Records drawn from a dataset

■ ■ ■ ■

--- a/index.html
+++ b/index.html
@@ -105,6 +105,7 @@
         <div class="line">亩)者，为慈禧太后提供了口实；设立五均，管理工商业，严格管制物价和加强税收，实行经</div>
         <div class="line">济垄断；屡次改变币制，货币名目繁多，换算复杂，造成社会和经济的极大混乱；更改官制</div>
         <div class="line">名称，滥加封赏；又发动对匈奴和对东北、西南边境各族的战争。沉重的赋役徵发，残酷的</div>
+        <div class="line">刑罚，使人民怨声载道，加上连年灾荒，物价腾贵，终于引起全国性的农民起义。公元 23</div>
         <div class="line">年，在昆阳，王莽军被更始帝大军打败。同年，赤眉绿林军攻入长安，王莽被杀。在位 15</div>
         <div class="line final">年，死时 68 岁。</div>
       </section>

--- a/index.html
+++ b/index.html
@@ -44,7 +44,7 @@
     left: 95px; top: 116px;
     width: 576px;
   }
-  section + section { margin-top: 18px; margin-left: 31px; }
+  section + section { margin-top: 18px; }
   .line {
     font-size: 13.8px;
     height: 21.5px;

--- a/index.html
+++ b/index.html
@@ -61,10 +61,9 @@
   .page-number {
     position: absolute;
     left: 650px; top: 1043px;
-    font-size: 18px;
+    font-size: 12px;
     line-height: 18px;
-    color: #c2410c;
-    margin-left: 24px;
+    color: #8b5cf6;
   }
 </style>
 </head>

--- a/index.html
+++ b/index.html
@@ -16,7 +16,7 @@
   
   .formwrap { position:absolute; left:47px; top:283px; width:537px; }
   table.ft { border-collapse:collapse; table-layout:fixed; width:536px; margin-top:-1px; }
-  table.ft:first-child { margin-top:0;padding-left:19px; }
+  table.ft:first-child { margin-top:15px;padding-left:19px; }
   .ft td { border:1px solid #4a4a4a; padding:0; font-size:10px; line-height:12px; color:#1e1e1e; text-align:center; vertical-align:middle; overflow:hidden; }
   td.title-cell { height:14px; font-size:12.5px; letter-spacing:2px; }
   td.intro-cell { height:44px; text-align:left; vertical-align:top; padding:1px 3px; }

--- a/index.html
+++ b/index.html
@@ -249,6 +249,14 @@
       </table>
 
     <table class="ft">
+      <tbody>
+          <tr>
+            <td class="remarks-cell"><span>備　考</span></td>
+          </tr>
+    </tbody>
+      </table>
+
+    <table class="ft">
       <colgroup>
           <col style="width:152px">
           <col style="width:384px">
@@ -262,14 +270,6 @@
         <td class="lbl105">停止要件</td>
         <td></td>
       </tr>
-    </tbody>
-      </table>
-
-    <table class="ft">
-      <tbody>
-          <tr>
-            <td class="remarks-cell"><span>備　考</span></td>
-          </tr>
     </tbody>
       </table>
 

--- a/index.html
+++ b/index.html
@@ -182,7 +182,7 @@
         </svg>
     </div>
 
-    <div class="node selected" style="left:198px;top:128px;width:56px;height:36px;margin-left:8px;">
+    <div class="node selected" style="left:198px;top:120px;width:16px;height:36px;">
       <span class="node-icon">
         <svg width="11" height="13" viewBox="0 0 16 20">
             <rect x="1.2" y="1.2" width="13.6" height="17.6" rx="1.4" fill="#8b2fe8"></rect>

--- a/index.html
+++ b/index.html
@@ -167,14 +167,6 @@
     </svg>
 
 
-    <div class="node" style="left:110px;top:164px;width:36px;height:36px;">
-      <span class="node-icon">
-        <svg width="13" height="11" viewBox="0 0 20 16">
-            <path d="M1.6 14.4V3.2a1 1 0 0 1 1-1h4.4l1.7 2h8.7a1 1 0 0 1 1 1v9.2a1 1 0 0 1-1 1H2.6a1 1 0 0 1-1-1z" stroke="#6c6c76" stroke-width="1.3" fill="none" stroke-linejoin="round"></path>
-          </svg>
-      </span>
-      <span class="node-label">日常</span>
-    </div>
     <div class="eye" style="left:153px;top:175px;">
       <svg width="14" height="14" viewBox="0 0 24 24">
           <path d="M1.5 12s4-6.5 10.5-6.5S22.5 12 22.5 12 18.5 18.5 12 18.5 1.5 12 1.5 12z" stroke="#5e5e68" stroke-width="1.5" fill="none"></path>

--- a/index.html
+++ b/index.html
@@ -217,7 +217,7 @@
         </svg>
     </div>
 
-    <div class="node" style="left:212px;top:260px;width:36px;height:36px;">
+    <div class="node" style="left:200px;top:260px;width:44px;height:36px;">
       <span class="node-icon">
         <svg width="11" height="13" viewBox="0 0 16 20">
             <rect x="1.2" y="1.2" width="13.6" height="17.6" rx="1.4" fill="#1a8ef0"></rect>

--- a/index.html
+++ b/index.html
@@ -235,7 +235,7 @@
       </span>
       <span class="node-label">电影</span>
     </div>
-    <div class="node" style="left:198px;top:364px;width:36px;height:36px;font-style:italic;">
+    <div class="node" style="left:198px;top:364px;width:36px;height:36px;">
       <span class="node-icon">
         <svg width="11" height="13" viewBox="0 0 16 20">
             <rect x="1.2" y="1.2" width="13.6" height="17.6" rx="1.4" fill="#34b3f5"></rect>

■ ■ ■ ■

## Task objective
The task requires each record above to be restated exactly.

## Response below
--- a/index.html
+++ b/index.html
@@ -105,6 +105,7 @@
         <div class="line">亩)者，为慈禧太后提供了口实；设立五均，管理工商业，严格管制物价和加强税收，实行经</div>
         <div class="line">济垄断；屡次改变币制，货币名目繁多，换算复杂，造成社会和经济的极大混乱；更改官制</div>
         <div class="line">名称，滥加封赏；又发动对匈奴和对东北、西南边境各族的战争。沉重的赋役徵发，残酷的</div>
+        <div class="line">刑罚，使人民怨声载道，加上连年灾荒，物价腾贵，终于引起全国性的农民起义。公元 23</div>
         <div class="line">年，在昆阳，王莽军被更始帝大军打败。同年，赤眉绿林军攻入长安，王莽被杀。在位 15</div>
         <div class="line final">年，死时 68 岁。</div>
       </section>

--- a/index.html
+++ b/index.html
@@ -44,7 +44,7 @@
     left: 95px; top: 116px;
     width: 576px;
   }
-  section + section { margin-top: 18px; margin-left: 31px; }
+  section + section { margin-top: 18px; }
   .line {
     font-size: 13.8px;
     height: 21.5px;

--- a/index.html
+++ b/index.html
@@ -61,10 +61,9 @@
   .page-number {
     position: absolute;
     left: 650px; top: 1043px;
-    font-size: 18px;
+    font-size: 12px;
     line-height: 18px;
-    color: #c2410c;
-    margin-left: 24px;
+    color: #8b5cf6;
   }
 </style>
 </head>

--- a/index.html
+++ b/index.html
@@ -16,7 +16,7 @@
   
   .formwrap { position:absolute; left:47px; top:283px; width:537px; }
   table.ft { border-collapse:collapse; table-layout:fixed; width:536px; margin-top:-1px; }
-  table.ft:first-child { margin-top:0;padding-left:19px; }
+  table.ft:first-child { margin-top:15px;padding-left:19px; }
   .ft td { border:1px solid #4a4a4a; padding:0; font-size:10px; line-height:12px; color:#1e1e1e; text-align:center; vertical-align:middle; overflow:hidden; }
   td.title-cell { height:14px; font-size:12.5px; letter-spacing:2px; }
   td.intro-cell { height:44px; text-align:left; vertical-align:top; padding:1px 3px; }

--- a/index.html
+++ b/index.html
@@ -249,6 +249,14 @@
       </table>
 
     <table class="ft">
+      <tbody>
+          <tr>
+            <td class="remarks-cell"><span>備　考</span></td>
+          </tr>
+    </tbody>
+      </table>
+
+    <table class="ft">
       <colgroup>
           <col style="width:152px">
           <col style="width:384px">
@@ -262,14 +270,6 @@
         <td class="lbl105">停止要件</td>
         <td></td>
       </tr>
-    </tbody>
-      </table>
-
-    <table class="ft">
-      <tbody>
-          <tr>
-            <td class="remarks-cell"><span>備　考</span></td>
-          </tr>
     </tbody>
       </table>
 

--- a/index.html
+++ b/index.html
@@ -182,7 +182,7 @@
         </svg>
     </div>
 
-    <div class="node selected" style="left:198px;top:128px;width:56px;height:36px;margin-left:8px;">
+    <div class="node selected" style="left:198px;top:120px;width:16px;height:36px;">
       <span class="node-icon">
         <svg width="11" height="13" viewBox="0 0 16 20">
             <rect x="1.2" y="1.2" width="13.6" height="17.6" rx="1.4" fill="#8b2fe8"></rect>

--- a/index.html
+++ b/index.html
@@ -167,14 +167,6 @@
     </svg>
 
 
-    <div class="node" style="left:110px;top:164px;width:36px;height:36px;">
-      <span class="node-icon">
-        <svg width="13" height="11" viewBox="0 0 20 16">
-            <path d="M1.6 14.4V3.2a1 1 0 0 1 1-1h4.4l1.7 2h8.7a1 1 0 0 1 1 1v9.2a1 1 0 0 1-1 1H2.6a1 1 0 0 1-1-1z" stroke="#6c6c76" stroke-width="1.3" fill="none" stroke-linejoin="round"></path>
-          </svg>
-      </span>
-      <span class="node-label">日常</span>
-    </div>
     <div class="eye" style="left:153px;top:175px;">
       <svg width="14" height="14" viewBox="0 0 24 24">
           <path d="M1.5 12s4-6.5 10.5-6.5S22.5 12 22.5 12 18.5 18.5 12 18.5 1.5 12 1.5 12z" stroke="#5e5e68" stroke-width="1.5" fill="none"></path>

--- a/index.html
+++ b/index.html
@@ -217,7 +217,7 @@
         </svg>
     </div>
 
-    <div class="node" style="left:212px;top:260px;width:36px;height:36px;">
+    <div class="node" style="left:200px;top:260px;width:44px;height:36px;">
       <span class="node-icon">
         <svg width="11" height="13" viewBox="0 0 16 20">
             <rect x="1.2" y="1.2" width="13.6" height="17.6" rx="1.4" fill="#1a8ef0"></rect>

--- a/index.html
+++ b/index.html
@@ -235,7 +235,7 @@
       </span>
       <span class="node-label">电影</span>
     </div>
-    <div class="node" style="left:198px;top:364px;width:36px;height:36px;font-style:italic;">
+    <div class="node" style="left:198px;top:364px;width:36px;height:36px;">
       <span class="node-icon">
         <svg width="11" height="13" viewBox="0 0 16 20">
             <rect x="1.2" y="1.2" width="13.6" height="17.6" rx="1.4" fill="#34b3f5"></rect>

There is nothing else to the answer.